# Task objective
Can you pull out each line of the data below that includes the word "createDataFrame"?

# Provided records
>>

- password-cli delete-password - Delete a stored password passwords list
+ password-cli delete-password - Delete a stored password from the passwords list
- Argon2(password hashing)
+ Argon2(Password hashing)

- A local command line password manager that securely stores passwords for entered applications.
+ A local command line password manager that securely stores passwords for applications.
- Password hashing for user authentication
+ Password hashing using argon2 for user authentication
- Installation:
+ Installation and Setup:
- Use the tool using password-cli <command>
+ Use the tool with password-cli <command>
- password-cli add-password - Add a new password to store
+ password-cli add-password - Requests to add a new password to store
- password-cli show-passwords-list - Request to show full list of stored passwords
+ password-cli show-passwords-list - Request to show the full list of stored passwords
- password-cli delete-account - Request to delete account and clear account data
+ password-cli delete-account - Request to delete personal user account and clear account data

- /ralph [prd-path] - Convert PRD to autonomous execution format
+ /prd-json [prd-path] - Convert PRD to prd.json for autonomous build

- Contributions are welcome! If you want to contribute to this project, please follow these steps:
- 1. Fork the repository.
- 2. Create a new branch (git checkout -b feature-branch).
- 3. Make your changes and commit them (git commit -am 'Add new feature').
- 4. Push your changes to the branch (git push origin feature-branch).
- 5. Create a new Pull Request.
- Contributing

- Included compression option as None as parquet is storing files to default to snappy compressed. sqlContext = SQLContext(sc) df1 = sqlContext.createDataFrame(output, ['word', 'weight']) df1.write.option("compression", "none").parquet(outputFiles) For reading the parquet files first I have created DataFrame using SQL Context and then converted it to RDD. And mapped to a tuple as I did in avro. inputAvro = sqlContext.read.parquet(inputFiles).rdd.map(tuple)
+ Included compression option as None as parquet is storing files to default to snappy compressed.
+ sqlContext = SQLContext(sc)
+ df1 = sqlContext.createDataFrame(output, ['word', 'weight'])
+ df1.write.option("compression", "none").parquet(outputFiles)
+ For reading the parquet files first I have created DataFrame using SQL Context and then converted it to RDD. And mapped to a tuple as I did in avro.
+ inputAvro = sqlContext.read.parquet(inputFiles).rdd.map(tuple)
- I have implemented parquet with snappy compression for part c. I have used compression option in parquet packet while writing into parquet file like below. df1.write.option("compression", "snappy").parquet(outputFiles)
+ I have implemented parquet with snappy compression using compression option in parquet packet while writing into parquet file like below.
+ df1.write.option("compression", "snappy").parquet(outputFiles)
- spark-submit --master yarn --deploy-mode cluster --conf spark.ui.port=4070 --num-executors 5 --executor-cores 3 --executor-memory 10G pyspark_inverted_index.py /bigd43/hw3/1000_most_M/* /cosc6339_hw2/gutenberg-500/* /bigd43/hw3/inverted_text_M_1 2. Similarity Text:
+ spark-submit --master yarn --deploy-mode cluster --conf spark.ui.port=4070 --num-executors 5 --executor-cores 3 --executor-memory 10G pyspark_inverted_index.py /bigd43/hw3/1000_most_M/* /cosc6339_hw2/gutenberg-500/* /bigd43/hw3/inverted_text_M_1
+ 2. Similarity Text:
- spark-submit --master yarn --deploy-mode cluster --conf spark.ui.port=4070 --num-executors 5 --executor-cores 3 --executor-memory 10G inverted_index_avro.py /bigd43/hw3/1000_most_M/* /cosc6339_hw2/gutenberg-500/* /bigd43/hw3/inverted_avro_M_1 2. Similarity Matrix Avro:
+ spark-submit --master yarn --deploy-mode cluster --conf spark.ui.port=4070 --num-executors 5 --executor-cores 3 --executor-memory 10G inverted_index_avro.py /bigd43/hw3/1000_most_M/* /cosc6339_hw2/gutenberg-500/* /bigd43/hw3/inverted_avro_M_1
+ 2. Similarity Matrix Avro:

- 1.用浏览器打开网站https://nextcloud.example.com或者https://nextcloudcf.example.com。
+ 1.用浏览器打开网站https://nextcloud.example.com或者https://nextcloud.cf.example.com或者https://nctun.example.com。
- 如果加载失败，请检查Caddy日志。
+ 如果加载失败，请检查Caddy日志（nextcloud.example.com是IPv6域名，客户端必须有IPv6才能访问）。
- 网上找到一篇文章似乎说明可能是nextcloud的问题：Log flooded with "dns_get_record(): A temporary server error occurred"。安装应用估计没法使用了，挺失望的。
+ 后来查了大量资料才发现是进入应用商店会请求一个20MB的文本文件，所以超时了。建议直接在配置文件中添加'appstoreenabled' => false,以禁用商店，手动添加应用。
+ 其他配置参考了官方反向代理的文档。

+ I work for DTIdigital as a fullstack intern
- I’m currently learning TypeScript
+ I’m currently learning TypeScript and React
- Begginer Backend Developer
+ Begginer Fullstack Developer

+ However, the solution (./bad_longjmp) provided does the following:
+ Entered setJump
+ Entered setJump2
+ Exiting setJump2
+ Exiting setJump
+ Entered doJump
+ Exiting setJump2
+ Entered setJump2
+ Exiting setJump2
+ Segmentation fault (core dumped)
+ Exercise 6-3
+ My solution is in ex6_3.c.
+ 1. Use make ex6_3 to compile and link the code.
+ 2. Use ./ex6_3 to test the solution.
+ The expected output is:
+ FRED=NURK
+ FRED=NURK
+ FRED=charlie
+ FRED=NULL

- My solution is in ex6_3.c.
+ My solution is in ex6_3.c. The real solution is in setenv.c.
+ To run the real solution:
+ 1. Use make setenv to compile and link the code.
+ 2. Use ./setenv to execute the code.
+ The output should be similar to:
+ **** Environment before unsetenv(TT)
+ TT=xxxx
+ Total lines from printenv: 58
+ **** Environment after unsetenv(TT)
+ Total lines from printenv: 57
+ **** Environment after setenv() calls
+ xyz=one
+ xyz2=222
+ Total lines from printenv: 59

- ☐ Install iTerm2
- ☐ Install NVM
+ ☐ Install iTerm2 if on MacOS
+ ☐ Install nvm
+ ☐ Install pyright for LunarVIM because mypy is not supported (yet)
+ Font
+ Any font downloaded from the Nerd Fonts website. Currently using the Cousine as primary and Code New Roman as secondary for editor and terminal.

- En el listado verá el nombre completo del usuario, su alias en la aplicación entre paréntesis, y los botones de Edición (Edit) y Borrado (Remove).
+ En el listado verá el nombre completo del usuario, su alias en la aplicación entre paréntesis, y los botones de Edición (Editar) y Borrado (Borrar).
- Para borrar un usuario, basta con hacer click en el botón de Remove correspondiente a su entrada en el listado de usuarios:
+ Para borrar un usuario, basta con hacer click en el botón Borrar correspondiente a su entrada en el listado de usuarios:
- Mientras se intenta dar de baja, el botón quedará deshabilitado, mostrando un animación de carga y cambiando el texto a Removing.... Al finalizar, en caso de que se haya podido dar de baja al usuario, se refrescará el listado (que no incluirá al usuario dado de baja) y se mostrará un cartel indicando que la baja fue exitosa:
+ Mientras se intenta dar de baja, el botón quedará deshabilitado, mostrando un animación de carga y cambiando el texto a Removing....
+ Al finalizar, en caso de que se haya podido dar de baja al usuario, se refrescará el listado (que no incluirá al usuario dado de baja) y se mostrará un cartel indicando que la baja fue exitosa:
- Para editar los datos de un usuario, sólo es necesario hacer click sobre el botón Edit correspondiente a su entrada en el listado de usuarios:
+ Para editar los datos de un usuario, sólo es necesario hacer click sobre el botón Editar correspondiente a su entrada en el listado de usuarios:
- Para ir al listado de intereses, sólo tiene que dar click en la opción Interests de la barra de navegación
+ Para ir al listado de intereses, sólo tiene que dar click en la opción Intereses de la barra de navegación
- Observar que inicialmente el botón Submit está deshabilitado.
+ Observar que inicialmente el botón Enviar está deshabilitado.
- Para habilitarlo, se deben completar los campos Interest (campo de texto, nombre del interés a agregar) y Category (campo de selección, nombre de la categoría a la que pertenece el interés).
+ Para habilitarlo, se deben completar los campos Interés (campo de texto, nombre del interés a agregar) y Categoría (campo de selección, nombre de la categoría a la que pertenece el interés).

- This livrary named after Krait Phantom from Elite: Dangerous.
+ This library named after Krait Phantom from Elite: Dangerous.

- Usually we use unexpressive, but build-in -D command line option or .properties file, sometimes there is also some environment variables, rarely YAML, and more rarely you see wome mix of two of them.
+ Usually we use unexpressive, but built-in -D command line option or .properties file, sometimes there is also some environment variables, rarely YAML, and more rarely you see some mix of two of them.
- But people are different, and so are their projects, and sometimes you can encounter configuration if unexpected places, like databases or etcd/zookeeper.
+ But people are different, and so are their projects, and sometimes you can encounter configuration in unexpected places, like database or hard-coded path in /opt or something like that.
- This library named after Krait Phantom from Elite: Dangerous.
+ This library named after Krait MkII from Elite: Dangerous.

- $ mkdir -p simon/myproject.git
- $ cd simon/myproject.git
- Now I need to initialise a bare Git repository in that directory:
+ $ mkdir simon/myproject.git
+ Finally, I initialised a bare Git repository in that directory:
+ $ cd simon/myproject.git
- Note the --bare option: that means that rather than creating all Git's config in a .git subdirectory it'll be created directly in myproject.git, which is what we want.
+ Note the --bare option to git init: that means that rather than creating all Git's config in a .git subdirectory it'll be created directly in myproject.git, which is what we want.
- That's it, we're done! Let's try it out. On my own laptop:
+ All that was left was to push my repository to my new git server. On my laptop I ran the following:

<<

# Solution for this problem
- Included compression option as None as parquet is storing files to default to snappy compressed. sqlContext = SQLContext(sc) df1 = sqlContext.createDataFrame(output, ['word', 'weight']) df1.write.option("compression", "none").parquet(outputFiles) For reading the parquet files first I have created DataFrame using SQL Context and then converted it to RDD. And mapped to a tuple as I did in avro. inputAvro = sqlContext.read.parquet(inputFiles).rdd.map(tuple)
+ df1 = sqlContext.createDataFrame(output, ['word', 'weight'])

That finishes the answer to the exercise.